At almost 9,000 km long, the Canadian-American border has become the fault line for Trump anxiety.
While Donald Trump has spoken about building a wall between the US and Mexico to keep immigrants out, it is Americans who may be trying to flee.
During this election's vicious campaign cycle, the idea of Americans heading to Canada became a political statement.
Celebrities like Snoop Dogg, Bryan Cranston, and Lena Dunham have threatened to move north of the border to escape a Trump presidency. When that possibility edged closer to a reality late Tuesday night, the Canadian government's Citizenship and Immigration website crashed due to what officials called "a significant increase in the volume of traffic."
Statistics provided by the government indicated over 200,000 people were trying to access the site at 11 pm when it crashed. American IP addresses accounted for some 50% of the traffic, instead of the usual 9% to 10%.
Still, few of these contemplating fleeing have actually expanded on why they want to come to the country besides the fact Trump will not be head of state and that they see the country as a friendly, progressive refuge.
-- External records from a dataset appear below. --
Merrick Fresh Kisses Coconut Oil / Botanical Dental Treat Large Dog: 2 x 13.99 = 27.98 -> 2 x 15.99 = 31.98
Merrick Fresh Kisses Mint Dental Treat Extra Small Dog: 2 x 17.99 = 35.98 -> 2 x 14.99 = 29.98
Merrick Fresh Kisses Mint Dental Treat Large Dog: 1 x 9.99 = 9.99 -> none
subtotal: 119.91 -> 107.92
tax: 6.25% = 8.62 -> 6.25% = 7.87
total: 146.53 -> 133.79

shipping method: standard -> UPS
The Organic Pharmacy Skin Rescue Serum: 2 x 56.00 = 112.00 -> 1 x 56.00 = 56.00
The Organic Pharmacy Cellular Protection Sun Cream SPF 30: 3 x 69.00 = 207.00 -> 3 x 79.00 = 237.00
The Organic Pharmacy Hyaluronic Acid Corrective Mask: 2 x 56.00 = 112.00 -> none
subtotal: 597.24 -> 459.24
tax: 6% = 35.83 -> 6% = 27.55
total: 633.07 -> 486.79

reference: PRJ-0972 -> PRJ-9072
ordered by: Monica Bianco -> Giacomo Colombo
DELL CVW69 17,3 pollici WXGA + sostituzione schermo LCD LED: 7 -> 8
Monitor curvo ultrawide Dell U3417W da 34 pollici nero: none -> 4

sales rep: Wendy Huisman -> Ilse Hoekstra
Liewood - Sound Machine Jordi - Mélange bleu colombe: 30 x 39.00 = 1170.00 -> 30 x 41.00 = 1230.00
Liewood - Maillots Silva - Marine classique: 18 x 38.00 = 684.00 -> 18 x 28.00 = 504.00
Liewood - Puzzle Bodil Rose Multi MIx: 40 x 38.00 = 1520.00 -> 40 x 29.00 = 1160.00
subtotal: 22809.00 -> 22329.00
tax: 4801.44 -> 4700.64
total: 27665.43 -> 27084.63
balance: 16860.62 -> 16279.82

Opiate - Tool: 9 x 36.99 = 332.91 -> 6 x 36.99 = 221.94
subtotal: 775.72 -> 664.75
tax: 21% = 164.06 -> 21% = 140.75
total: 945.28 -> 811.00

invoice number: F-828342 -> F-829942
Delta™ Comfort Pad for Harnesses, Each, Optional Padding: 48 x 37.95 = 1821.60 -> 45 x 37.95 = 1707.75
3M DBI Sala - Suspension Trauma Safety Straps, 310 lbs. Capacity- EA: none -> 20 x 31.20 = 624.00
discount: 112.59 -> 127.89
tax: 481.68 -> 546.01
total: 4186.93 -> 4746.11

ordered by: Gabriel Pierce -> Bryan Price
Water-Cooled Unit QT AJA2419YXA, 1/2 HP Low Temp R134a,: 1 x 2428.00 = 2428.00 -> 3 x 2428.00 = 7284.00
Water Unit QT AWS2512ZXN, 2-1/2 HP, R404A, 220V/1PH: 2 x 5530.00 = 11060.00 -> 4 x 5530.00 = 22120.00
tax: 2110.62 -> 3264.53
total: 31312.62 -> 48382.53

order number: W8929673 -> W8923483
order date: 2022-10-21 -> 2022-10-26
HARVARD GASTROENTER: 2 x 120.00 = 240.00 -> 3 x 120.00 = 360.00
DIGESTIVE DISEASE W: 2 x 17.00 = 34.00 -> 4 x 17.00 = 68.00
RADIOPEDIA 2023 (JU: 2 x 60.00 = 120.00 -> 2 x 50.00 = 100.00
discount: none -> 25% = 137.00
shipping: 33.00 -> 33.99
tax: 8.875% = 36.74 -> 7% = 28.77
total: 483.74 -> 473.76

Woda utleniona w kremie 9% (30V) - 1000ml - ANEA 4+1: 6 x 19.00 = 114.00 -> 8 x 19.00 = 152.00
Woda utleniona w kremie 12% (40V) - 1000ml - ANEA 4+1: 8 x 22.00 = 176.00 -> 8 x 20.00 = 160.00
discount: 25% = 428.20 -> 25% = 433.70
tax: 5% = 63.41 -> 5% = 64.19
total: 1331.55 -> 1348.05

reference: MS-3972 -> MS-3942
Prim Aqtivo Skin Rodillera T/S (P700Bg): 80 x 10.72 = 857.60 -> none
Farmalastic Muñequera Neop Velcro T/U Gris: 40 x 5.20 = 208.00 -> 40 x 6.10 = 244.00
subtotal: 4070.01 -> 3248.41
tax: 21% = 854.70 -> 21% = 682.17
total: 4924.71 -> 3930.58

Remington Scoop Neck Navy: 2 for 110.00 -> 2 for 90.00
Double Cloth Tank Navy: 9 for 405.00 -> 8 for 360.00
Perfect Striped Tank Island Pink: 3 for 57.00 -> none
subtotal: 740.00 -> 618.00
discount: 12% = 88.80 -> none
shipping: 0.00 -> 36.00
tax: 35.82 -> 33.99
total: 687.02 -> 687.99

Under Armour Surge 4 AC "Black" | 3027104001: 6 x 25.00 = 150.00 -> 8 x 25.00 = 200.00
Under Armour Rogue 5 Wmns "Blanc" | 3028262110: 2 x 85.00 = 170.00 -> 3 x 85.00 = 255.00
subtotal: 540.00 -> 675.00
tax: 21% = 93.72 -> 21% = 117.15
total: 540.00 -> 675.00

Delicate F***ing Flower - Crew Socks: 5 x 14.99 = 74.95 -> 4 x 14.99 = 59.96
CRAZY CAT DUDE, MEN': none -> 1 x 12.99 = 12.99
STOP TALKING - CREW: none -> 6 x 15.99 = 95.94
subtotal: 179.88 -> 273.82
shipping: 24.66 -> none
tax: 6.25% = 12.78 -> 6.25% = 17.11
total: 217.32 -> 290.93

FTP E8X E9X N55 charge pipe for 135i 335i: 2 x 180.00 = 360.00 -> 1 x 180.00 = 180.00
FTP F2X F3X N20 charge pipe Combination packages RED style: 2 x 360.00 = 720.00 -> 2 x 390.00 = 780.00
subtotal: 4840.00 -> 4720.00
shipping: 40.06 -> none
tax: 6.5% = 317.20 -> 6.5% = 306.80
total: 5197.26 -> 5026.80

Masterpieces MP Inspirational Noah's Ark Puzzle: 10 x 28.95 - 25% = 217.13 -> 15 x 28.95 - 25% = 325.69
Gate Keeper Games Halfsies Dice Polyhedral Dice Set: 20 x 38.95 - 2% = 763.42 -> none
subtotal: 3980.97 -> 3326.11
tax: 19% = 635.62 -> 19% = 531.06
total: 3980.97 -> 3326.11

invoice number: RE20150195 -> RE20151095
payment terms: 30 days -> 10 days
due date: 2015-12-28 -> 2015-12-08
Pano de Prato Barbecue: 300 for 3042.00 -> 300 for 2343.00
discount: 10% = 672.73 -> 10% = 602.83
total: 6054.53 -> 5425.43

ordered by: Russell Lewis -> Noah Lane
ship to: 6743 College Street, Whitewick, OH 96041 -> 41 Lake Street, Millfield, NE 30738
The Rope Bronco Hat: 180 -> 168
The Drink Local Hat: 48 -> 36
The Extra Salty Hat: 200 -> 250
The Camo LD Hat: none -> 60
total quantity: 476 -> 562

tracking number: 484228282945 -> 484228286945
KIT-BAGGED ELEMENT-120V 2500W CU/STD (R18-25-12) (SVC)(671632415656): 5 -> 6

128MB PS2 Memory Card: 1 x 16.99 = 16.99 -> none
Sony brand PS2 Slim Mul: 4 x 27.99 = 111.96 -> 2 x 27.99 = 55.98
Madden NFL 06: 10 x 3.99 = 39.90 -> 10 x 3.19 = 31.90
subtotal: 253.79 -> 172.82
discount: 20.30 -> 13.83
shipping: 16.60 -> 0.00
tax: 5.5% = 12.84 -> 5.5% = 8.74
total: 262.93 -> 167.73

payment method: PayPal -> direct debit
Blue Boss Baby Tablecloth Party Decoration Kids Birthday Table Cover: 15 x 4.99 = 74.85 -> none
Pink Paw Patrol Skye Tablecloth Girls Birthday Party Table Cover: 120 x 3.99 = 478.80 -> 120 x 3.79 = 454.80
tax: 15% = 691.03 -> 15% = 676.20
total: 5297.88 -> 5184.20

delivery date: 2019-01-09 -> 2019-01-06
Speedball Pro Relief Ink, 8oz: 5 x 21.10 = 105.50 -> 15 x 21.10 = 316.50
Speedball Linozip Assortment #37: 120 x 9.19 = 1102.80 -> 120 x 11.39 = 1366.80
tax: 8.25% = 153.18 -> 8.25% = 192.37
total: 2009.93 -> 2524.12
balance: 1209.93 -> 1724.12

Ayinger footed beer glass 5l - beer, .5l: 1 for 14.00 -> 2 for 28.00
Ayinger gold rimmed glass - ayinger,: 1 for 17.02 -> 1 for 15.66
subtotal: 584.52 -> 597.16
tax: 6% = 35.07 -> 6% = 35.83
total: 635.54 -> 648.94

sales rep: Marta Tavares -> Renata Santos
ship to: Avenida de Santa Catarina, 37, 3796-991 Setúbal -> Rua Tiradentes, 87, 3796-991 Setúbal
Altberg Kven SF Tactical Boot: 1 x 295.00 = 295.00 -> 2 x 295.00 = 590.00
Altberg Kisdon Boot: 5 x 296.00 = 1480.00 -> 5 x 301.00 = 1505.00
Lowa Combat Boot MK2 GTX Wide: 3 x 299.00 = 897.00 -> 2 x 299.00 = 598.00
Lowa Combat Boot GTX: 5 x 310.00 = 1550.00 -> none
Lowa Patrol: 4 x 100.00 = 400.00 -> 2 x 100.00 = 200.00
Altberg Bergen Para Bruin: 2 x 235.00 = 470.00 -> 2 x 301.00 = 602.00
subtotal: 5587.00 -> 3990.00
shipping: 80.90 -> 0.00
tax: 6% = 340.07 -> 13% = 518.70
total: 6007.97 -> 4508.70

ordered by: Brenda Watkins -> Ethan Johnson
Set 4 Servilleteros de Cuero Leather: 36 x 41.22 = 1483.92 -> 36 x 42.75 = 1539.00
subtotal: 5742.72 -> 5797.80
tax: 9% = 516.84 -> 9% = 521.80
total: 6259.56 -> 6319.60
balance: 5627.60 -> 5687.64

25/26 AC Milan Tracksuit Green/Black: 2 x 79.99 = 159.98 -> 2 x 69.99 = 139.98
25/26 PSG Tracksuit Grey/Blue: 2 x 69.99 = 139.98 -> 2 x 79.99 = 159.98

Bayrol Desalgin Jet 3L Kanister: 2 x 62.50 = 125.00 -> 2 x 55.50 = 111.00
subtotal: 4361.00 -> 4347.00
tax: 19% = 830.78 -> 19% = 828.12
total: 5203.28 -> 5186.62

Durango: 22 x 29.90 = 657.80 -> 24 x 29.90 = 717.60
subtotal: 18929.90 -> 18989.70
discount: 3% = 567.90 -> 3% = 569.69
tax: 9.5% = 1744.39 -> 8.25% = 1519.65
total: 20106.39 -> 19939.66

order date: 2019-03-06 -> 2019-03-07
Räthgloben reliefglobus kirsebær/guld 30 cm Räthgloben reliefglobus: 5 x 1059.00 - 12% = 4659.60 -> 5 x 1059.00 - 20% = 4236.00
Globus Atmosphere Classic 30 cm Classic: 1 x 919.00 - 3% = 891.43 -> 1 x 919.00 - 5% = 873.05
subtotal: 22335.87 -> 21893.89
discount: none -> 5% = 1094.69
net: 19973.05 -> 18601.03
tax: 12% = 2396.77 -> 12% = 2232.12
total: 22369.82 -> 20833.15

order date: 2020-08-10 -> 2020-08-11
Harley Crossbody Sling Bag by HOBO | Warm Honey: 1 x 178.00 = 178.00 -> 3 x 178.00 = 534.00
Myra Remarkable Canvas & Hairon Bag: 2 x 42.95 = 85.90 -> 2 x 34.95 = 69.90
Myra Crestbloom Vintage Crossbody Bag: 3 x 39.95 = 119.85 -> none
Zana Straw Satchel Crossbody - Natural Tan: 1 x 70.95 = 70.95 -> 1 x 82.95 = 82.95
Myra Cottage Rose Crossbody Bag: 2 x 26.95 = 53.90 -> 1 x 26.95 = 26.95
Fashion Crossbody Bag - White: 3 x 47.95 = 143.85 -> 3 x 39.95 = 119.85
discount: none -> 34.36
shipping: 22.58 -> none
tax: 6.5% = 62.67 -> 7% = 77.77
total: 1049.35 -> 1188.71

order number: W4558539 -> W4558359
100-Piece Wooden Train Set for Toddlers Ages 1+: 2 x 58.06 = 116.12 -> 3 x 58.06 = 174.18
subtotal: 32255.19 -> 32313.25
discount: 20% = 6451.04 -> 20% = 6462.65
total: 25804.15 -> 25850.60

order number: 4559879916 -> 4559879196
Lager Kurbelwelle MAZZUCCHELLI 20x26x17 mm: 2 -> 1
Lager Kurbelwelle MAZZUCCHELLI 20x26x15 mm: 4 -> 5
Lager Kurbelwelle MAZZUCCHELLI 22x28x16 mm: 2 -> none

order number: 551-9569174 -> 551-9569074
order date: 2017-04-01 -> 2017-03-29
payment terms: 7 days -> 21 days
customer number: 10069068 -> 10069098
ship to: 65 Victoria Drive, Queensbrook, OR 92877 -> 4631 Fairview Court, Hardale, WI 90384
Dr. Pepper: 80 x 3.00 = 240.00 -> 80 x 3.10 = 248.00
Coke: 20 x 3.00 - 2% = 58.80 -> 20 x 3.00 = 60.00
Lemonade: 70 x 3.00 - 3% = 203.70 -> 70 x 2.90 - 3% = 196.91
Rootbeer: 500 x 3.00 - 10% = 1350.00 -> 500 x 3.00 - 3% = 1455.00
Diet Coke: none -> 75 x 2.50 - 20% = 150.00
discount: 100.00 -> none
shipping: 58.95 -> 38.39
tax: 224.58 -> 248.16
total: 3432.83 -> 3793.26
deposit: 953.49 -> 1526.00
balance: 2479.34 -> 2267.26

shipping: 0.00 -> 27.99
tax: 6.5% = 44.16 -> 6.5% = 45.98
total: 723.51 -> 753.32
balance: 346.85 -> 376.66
And if shell-shocked Americans are seeking company to pair with their misery, Canada could be a haven.
Trump's election victory had left many Canadians incredulous.
"He has no political experience, he's a business man, a reality-TV star and you blink and he's the American president?" said a shocked Robert McNair, from Cambridge, Ontario about 150 km [93 miles] from Buffalo, New York.
The man was visiting Niagara Falls, Ontario, a border city and tourist hub that shares both the majestic falls and a border with New York State.
Here, and elsewhere in Canada, these cross-cultural exchanges are nothing rare.
Every day, more than 300,000 people travel across the 8, 891 km [5,525 miles] border, the longest shared border in the world.
Many people have family in both countries and, before the 9/11 terror attacks led to more security measures, Canadians and Americans along the border often crossed it casually with little or no formal ID.
Niagara Falls Mayor Jim Diodati said the community would be happy to welcome fleeing Americans on a more permanent basis.
"We'd roll out the red carpet. But don't believe there's going to be a mass exodus," he said. "The American spirit is strong and those were emotional statements."
The mayor thinks that once everything has settled down in the US, things will not have changed as much as people think they will.